Вытирая пот со лба, Крупенков отправился в рулевую рубку. В тесной кабине уже находился один человек. Сложив руки за спиной, в тяжелом кожаном реглане стоял сам Белограй, дымя носогрейкой. Едкий махорочный дым ел глаза. У командира катера душа ушла в пятки. Чтоб он провалился! Неужто всю дорогу на мостике простоит? Не пропоносило бы со страха. Генерал долго думать не будет, что не так, пристрелит. Опять Крупенков фантазировал: никто не видел, чтобы генерал кого-то лично расстреливал, да и кобуры с пистолетом не носил. Не ходило баек о жестокости Лютого. Хоть бы голос подал! Но генерал стоял у обзорного окна и всматривался в даль, не обращая внимания на рулевого.
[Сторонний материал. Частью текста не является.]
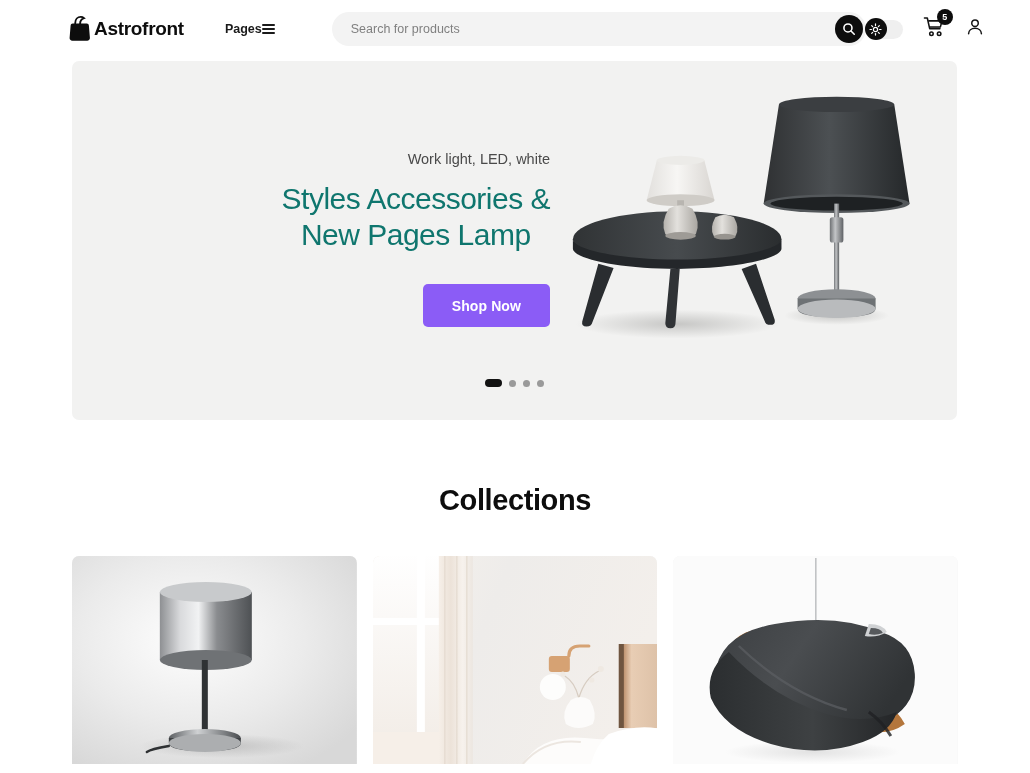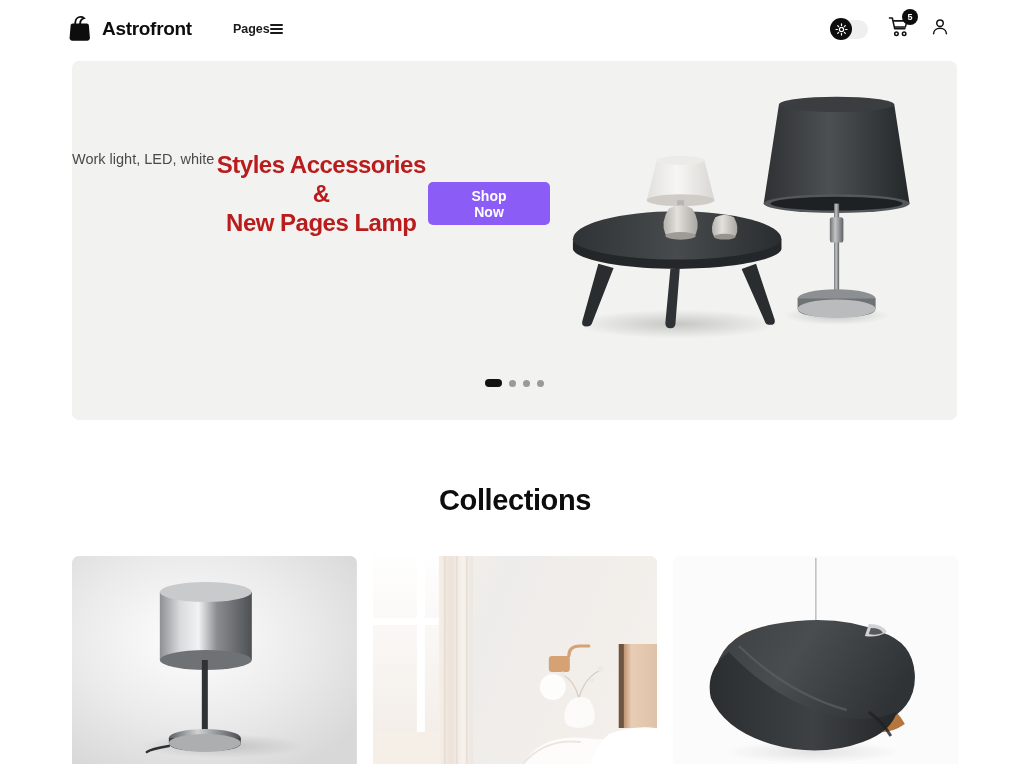"Astrofront" .brand { gap: 8px -> none }
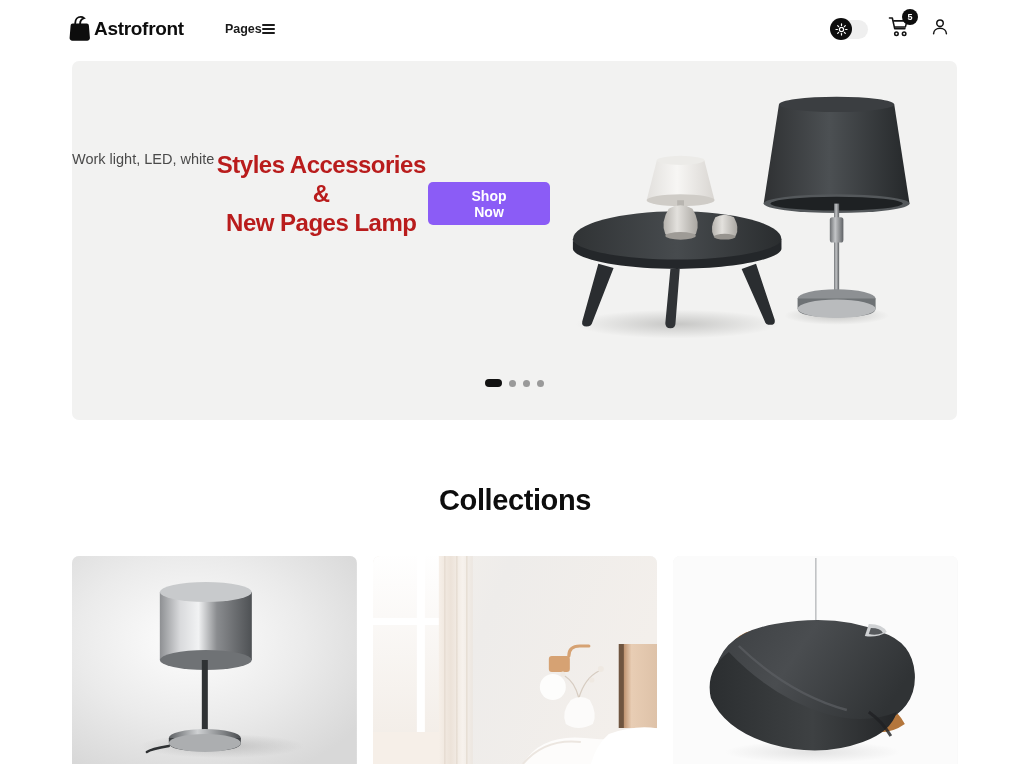"Search for products" div.search-wrap { html: none -> <div> <input> <button> <svg> <circle></circle> <line></line> </svg> </button> </div> }
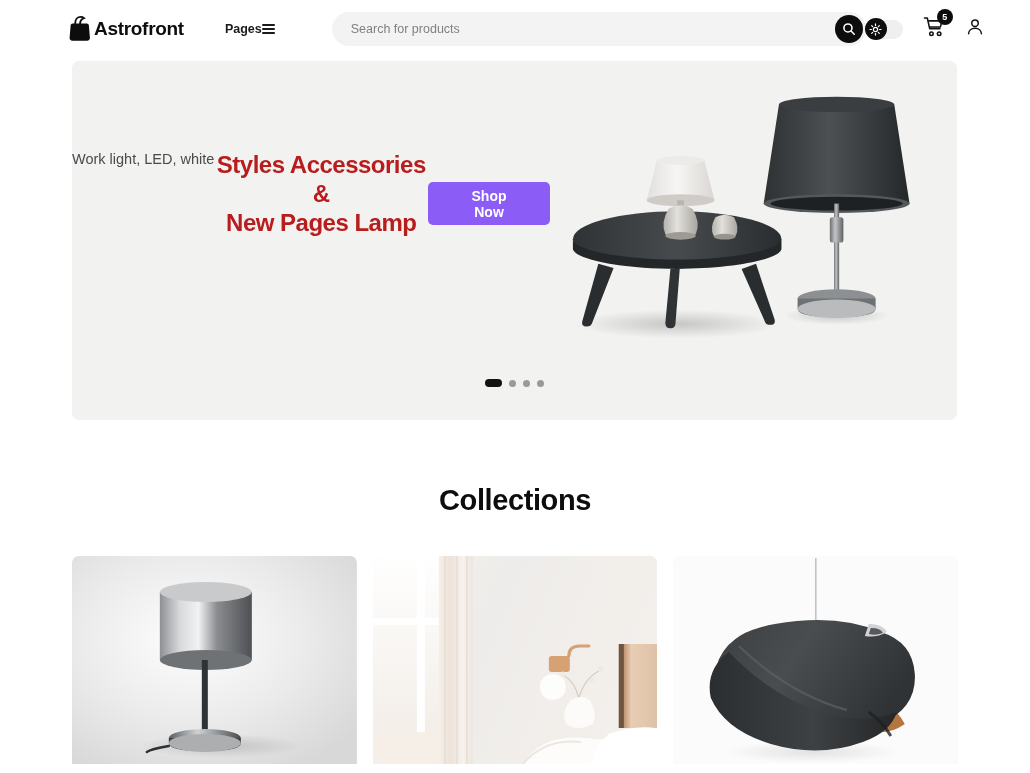"Work light, LED, white" .hero-copy { align-items: flex-start -> flex-end; flex-direction: row -> column }
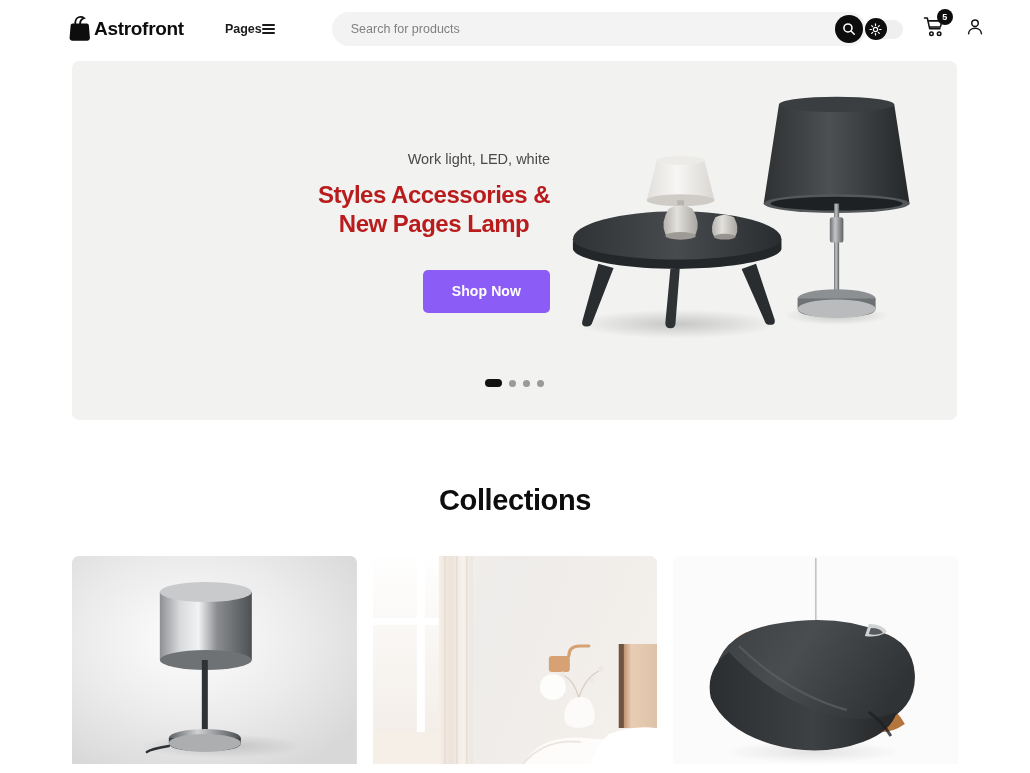"Styles Accessories &" .hero-title { color: #b91c1c -> #0f766e; font-size: 24px -> 30px; font-weight: bold -> normal }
Зарычали двигатели, заходили рычаги, звякнула рында, и катер, вздыбив морскую пену, мягко заскользил по воде. Шли вдоль сопок на среднем ходу, порт остался позади. Скалистый берег напоминал вымершую зону, и только чайки и бакланы создавали иллюзию жизни в застывшей природе. Безлюдная, холодная, враждебная земля. Где-то на материке отгремели салюты в честь 32-й годовщины Великой Октябрьской Революции. Разогнать бы катер, да направить его на скалистый член, торчащий из вечно озлобленного Охотского моря. Не успеть. Крупенков покосился вправо. Возле двери, на заливаемой леденящими брызгами палубе, на открытом ветру, стоял сосунок с автоматом, накрытый брезентовой плащ-палаткой, и не сводил с него раскосых глаз. «Не успеешь», — сказал внутренний голос.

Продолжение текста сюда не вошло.